### [Work item]
Repeat the entries that appear below, exactly as they are given.
Segment Start: Supplied material
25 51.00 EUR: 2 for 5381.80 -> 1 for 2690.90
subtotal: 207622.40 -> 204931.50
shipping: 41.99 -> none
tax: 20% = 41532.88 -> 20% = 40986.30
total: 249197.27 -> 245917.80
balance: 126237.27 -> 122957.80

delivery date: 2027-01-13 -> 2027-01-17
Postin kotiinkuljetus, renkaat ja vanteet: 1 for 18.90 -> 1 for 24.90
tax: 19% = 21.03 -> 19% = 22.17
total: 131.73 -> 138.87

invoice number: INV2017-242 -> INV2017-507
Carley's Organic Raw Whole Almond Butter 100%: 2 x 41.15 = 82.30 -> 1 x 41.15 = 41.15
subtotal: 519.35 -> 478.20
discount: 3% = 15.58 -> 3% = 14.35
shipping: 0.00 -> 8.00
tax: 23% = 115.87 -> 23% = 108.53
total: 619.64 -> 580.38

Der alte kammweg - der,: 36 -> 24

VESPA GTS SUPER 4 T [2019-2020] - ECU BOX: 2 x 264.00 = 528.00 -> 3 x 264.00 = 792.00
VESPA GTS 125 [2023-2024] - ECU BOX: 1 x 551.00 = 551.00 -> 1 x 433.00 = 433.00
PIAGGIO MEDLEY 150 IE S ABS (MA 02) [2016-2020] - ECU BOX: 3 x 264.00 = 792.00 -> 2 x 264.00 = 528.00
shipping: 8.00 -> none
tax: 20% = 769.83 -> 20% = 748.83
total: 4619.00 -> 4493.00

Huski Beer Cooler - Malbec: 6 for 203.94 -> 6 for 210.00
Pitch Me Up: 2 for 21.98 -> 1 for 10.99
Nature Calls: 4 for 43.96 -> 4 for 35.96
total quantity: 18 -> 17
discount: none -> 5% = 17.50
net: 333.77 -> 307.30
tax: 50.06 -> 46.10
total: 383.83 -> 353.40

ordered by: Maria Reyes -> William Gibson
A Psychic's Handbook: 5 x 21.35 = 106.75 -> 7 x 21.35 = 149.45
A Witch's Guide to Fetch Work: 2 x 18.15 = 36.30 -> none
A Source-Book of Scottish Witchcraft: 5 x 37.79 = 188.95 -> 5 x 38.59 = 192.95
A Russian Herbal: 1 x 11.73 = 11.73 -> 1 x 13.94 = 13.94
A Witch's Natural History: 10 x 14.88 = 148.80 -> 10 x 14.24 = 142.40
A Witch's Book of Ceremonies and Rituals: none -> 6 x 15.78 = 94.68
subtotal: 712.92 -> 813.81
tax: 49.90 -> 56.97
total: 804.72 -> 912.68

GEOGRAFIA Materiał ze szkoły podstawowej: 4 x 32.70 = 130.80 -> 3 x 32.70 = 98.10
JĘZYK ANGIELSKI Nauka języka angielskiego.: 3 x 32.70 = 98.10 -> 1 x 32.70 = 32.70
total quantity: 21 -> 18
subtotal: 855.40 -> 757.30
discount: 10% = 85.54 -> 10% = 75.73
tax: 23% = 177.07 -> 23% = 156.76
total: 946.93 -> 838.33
Segment End: Supplied material
### [Solution for this problem]
25 51.00 EUR: 2 for 5381.80 -> 1 for 2690.90
subtotal: 207622.40 -> 204931.50
shipping: 41.99 -> none
tax: 20% = 41532.88 -> 20% = 40986.30
total: 249197.27 -> 245917.80
balance: 126237.27 -> 122957.80

delivery date: 2027-01-13 -> 2027-01-17
Postin kotiinkuljetus, renkaat ja vanteet: 1 for 18.90 -> 1 for 24.90
tax: 19% = 21.03 -> 19% = 22.17
total: 131.73 -> 138.87

invoice number: INV2017-242 -> INV2017-507
Carley's Organic Raw Whole Almond Butter 100%: 2 x 41.15 = 82.30 -> 1 x 41.15 = 41.15
subtotal: 519.35 -> 478.20
discount: 3% = 15.58 -> 3% = 14.35
shipping: 0.00 -> 8.00
tax: 23% = 115.87 -> 23% = 108.53
total: 619.64 -> 580.38

Der alte kammweg - der,: 36 -> 24

VESPA GTS SUPER 4 T [2019-2020] - ECU BOX: 2 x 264.00 = 528.00 -> 3 x 264.00 = 792.00
VESPA GTS 125 [2023-2024] - ECU BOX: 1 x 551.00 = 551.00 -> 1 x 433.00 = 433.00
PIAGGIO MEDLEY 150 IE S ABS (MA 02) [2016-2020] - ECU BOX: 3 x 264.00 = 792.00 -> 2 x 264.00 = 528.00
shipping: 8.00 -> none
tax: 20% = 769.83 -> 20% = 748.83
total: 4619.00 -> 4493.00

Huski Beer Cooler - Malbec: 6 for 203.94 -> 6 for 210.00
Pitch Me Up: 2 for 21.98 -> 1 for 10.99
Nature Calls: 4 for 43.96 -> 4 for 35.96
total quantity: 18 -> 17
discount: none -> 5% = 17.50
net: 333.77 -> 307.30
tax: 50.06 -> 46.10
total: 383.83 -> 353.40

ordered by: Maria Reyes -> William Gibson
A Psychic's Handbook: 5 x 21.35 = 106.75 -> 7 x 21.35 = 149.45
A Witch's Guide to Fetch Work: 2 x 18.15 = 36.30 -> none
A Source-Book of Scottish Witchcraft: 5 x 37.79 = 188.95 -> 5 x 38.59 = 192.95
A Russian Herbal: 1 x 11.73 = 11.73 -> 1 x 13.94 = 13.94
A Witch's Natural History: 10 x 14.88 = 148.80 -> 10 x 14.24 = 142.40
A Witch's Book of Ceremonies and Rituals: none -> 6 x 15.78 = 94.68
subtotal: 712.92 -> 813.81
tax: 49.90 -> 56.97
total: 804.72 -> 912.68

GEOGRAFIA Materiał ze szkoły podstawowej: 4 x 32.70 = 130.80 -> 3 x 32.70 = 98.10
JĘZYK ANGIELSKI Nauka języka angielskiego.: 3 x 32.70 = 98.10 -> 1 x 32.70 = 32.70
total quantity: 21 -> 18
subtotal: 855.40 -> 757.30
discount: 10% = 85.54 -> 10% = 75.73
tax: 23% = 177.07 -> 23% = 156.76
total: 946.93 -> 838.33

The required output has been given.